Jules Verne: The Enigma 1,800 Miles Below Us



Reporting recently in the journal Nature, Dario Alfè of University College London and his colleagues presented evidence that iron in the outer layers of the core is frittering away heat through the wasteful process called conduction at two to three times the rate of previous estimates.
The theoretical consequences of this discrepancy are far-reaching. The scientists say something else must be going on in Earth’s depths to account for the missing thermal energy in their calculations. They and others offer these possibilities:
¶ The core holds a much bigger stash of radioactive material than anyone had suspected, and its decay is giving off heat.
¶ The iron of the innermost core is solidifying at a startlingly fast clip and releasing the latent heat of crystallization in the process.
¶ The chemical interactions among the iron alloys of the core and the rocky silicates of the overlying mantle are much fiercer and more energetic than previously believed.
¶ Or something novel and bizarre is going on, as yet undetermined.
“From what I can tell, people are excited” by the report, Dr. Alfè said. “They see there might be a new mechanism going on they didn’t think about before.”
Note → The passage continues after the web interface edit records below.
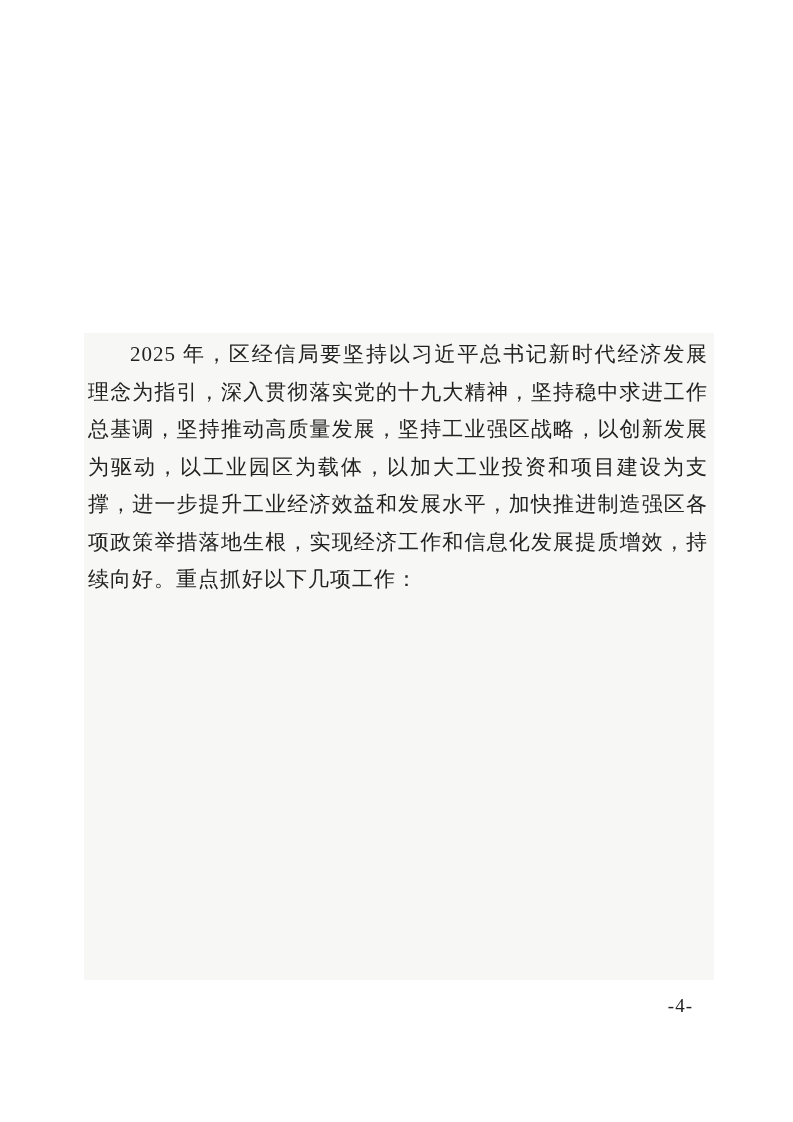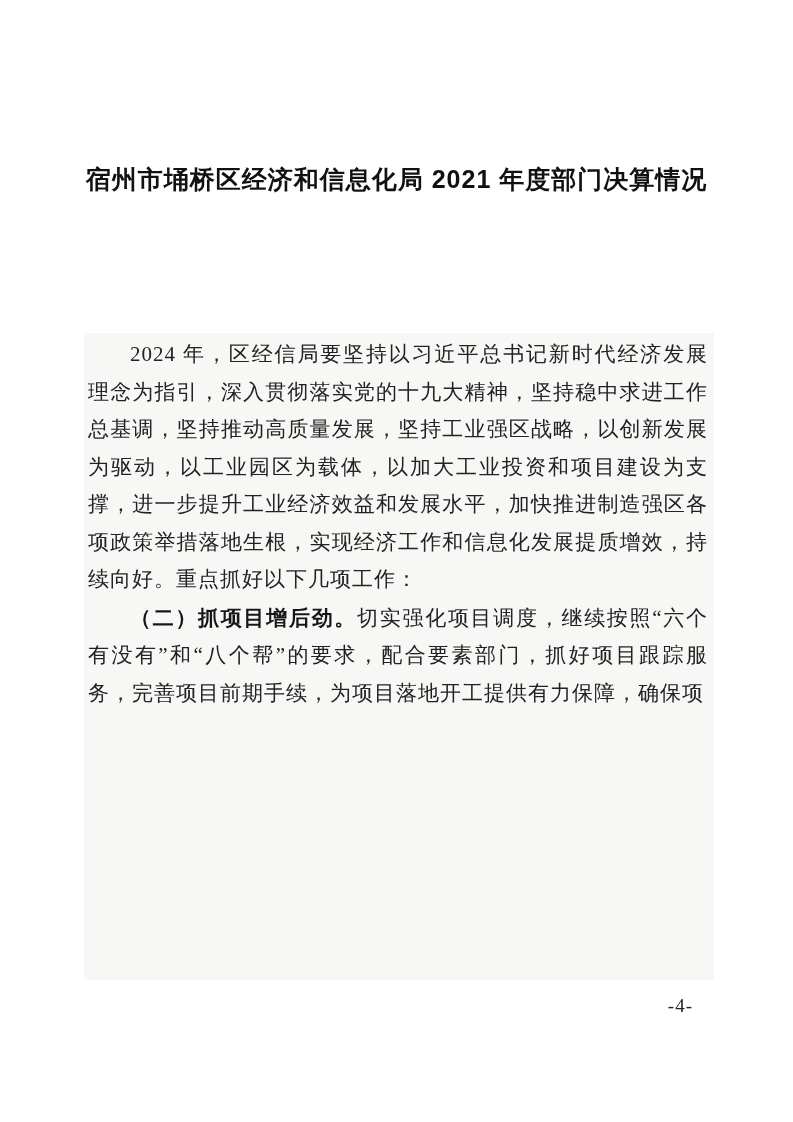--- a/index.html
+++ b/index.html
@@ -106,7 +106,6 @@
 
   <div class="scan-shade"></div>
 
-  <h1 class="doc-title">宿州市埇桥区经济和信息化局 2021 年度部门决算情况</h1>
 
 
 

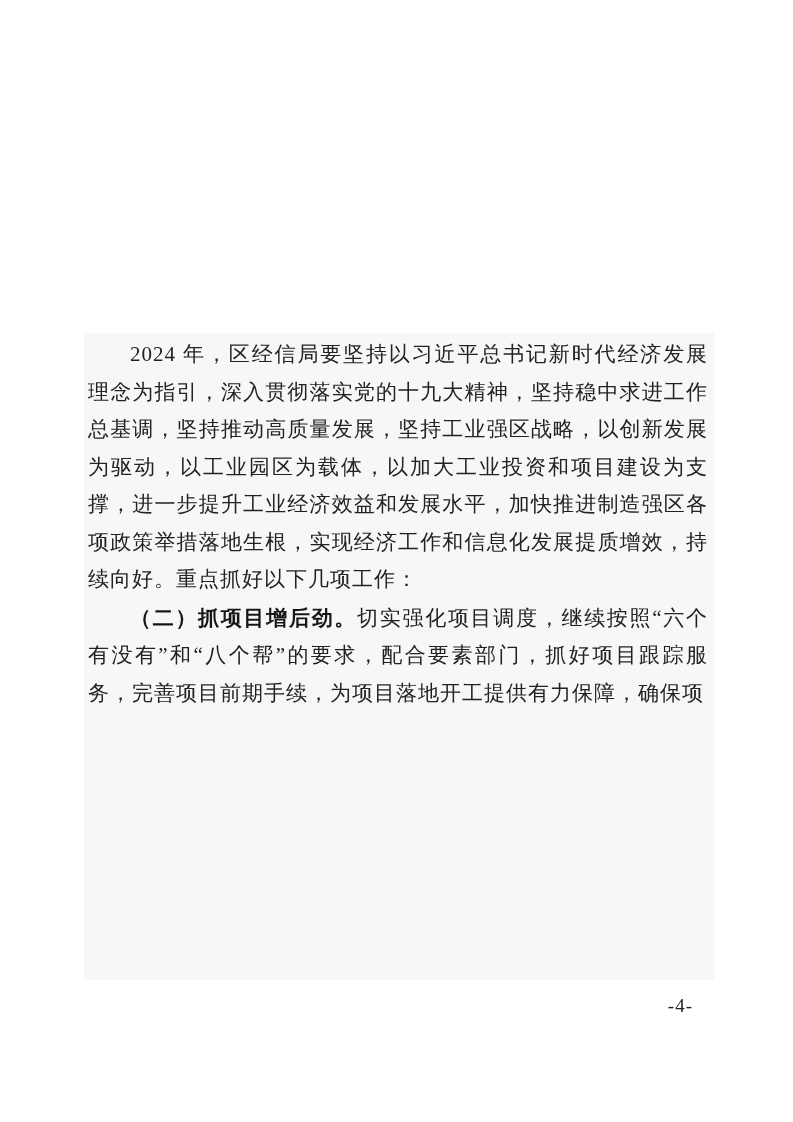--- a/index.html
+++ b/index.html
@@ -110,7 +110,7 @@
 
 
   <div class="body-text">
-    <p><span>2024 年，区经信局要坚持以习近平总书记新时代经济发展理念为指引，深入贯彻落实党的十九大精神，坚持稳中求进工作总基调，坚持推动高质量发展，坚持工业强区战略，以创新发展为驱动，以工业园区为载体，以加大工业投资和项目建设为支撑，进一步提升工业经济效益和发展水平，加快推进制造强区各项政策举措落地生根，实现经济工作和信息化发展提质增效，持续向好。重点抓好以下几项工作：</span></p>
+    <p><span>2025 年，区经信局要坚持以习近平总书记新时代经济发展理念为指引，深入贯彻落实党的十九大精神，坚持稳中求进工作总基调，坚持推动高质量发展，坚持工业强区战略，以创新发展为驱动，以工业园区为载体，以加大工业投资和项目建设为支撑，进一步提升工业经济效益和发展水平，加快推进制造强区各项政策举措落地生根，实现经济工作和信息化发展提质增效，持续向好。重点抓好以下几项工作：</span></p>
 
 
     <p><span class="lead">（二）抓项目增后劲。</span><span>切实强化项目调度，继续按照“六个有没有”和“八个帮”的要求，配合要素部门，抓好项目跟踪服务，完善项目前期手续，为项目落地开工提供有力保障，确保项</span></p>

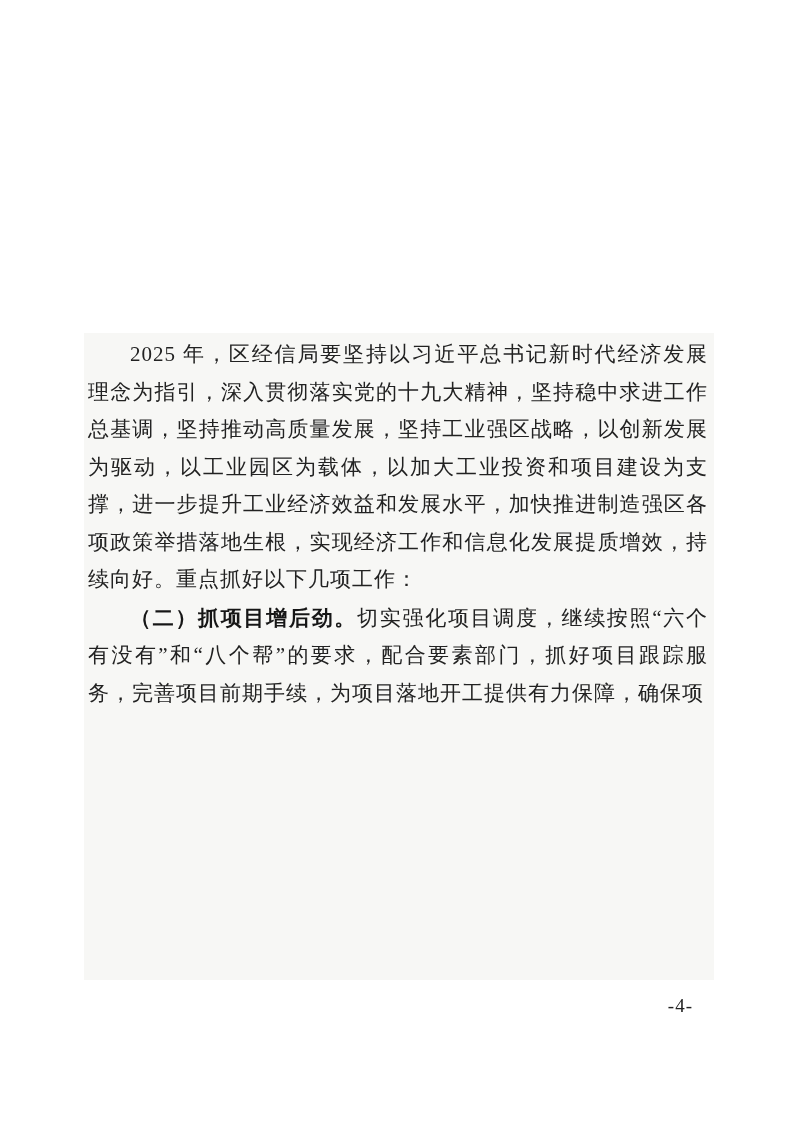--- a/index.html
+++ b/index.html
@@ -113,7 +113,6 @@
     <p><span>2025 年，区经信局要坚持以习近平总书记新时代经济发展理念为指引，深入贯彻落实党的十九大精神，坚持稳中求进工作总基调，坚持推动高质量发展，坚持工业强区战略，以创新发展为驱动，以工业园区为载体，以加大工业投资和项目建设为支撑，进一步提升工业经济效益和发展水平，加快推进制造强区各项政策举措落地生根，实现经济工作和信息化发展提质增效，持续向好。重点抓好以下几项工作：</span></p>
 
 
-    <p><span class="lead">（二）抓项目增后劲。</span><span>切实强化项目调度，继续按照“六个有没有”和“八个帮”的要求，配合要素部门，抓好项目跟踪服务，完善项目前期手续，为项目落地开工提供有力保障，确保项</span></p>
   </div>
 
   <div class="page-number">-4-</div>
Researchers elsewhere have discovered a host of other anomalies and surprises. They’ve found indications that the inner core is rotating slightly faster than the rest of the planet, although geologists disagree on the size of that rotational difference and on how, exactly, the core manages to resist being gravitationally locked to the surrounding mantle.
Miaki Ishii and her colleagues at Harvard have proposed that the core is more of a Matryoshka doll than standard two-part renderings would have it. Not only is there an outer core of liquid iron encircling a Moon-size inner core of solidified iron, Dr. Ishii said, but seismic data indicate that nested within the inner core is another distinct layer they call the innermost core: a structure some 375 miles in diameter that may well be almost pure iron, with other elements squeezed out. Against this giant jewel even Jules Verne’s middle-Earth mastodons and ichthyosaurs would be pretty thin gruel.
Core researchers acknowledge that their elusive subject can be challenging, and they might be tempted to throw tantrums save for the fact that the Earth does it for them. Most of what is known about the core comes from studying seismic waves generated by earthquakes.
As John Vidale of the University of Washington explained, most earthquakes originate in the upper 30 miles of the globe (as do many volcanoes), and no seismic source has been detected below 500 miles. But the quakes’ energy waves radiate across the planet, detectably passing through the core.
Granted, some temblors are more revealing than others. “I prefer deep earthquakes when I’m doing a study,” Dr. Ishii said. “The waves from deep earthquakes are typically sharper and cleaner.”